WORK ORDER — Take each line of the records below that contains the string "none" and copy it.

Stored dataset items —
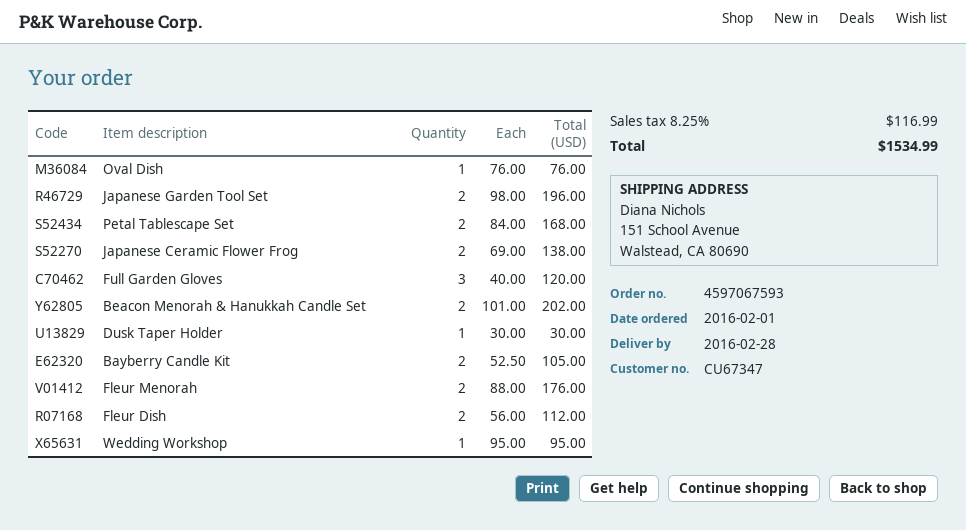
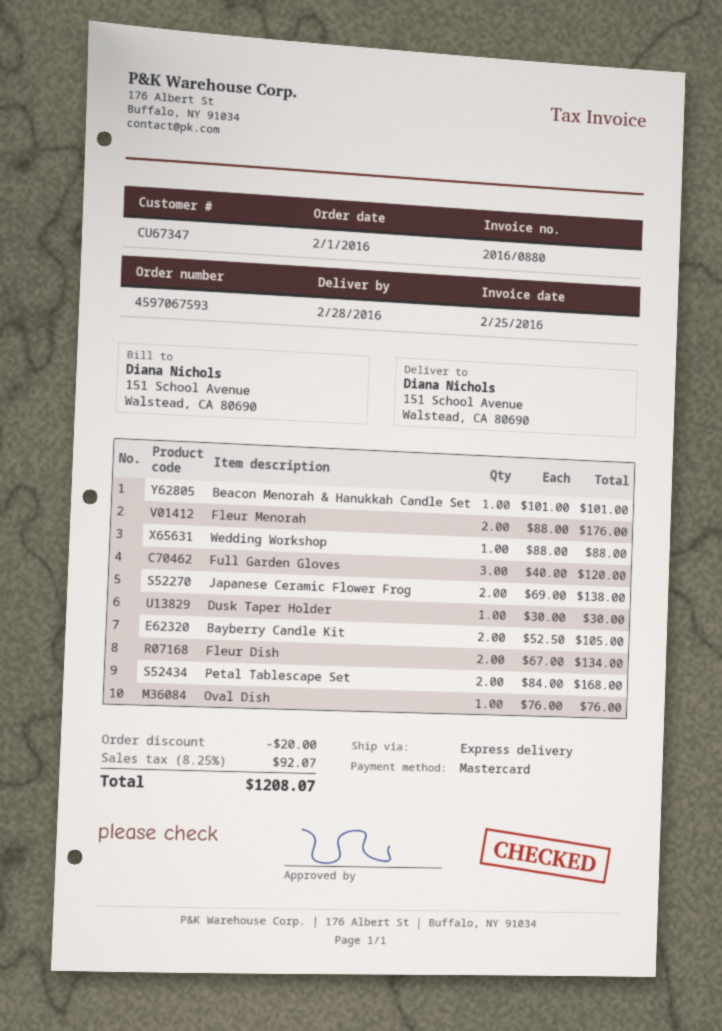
Japanese Garden Tool Set: 2 x 98.00 = 196.00 -> none
Beacon Menorah & Hanukkah Candle Set: 2 x 101.00 = 202.00 -> 1 x 101.00 = 101.00
Fleur Dish: 2 x 56.00 = 112.00 -> 2 x 67.00 = 134.00
Wedding Workshop: 1 x 95.00 = 95.00 -> 1 x 88.00 = 88.00
discount: none -> 20.00
tax: 8.25% = 116.99 -> 8.25% = 92.07
total: 1534.99 -> 1208.07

RESPONSE TO THIS EXERCISE —
Japanese Garden Tool Set: 2 x 98.00 = 196.00 -> none
discount: none -> 20.00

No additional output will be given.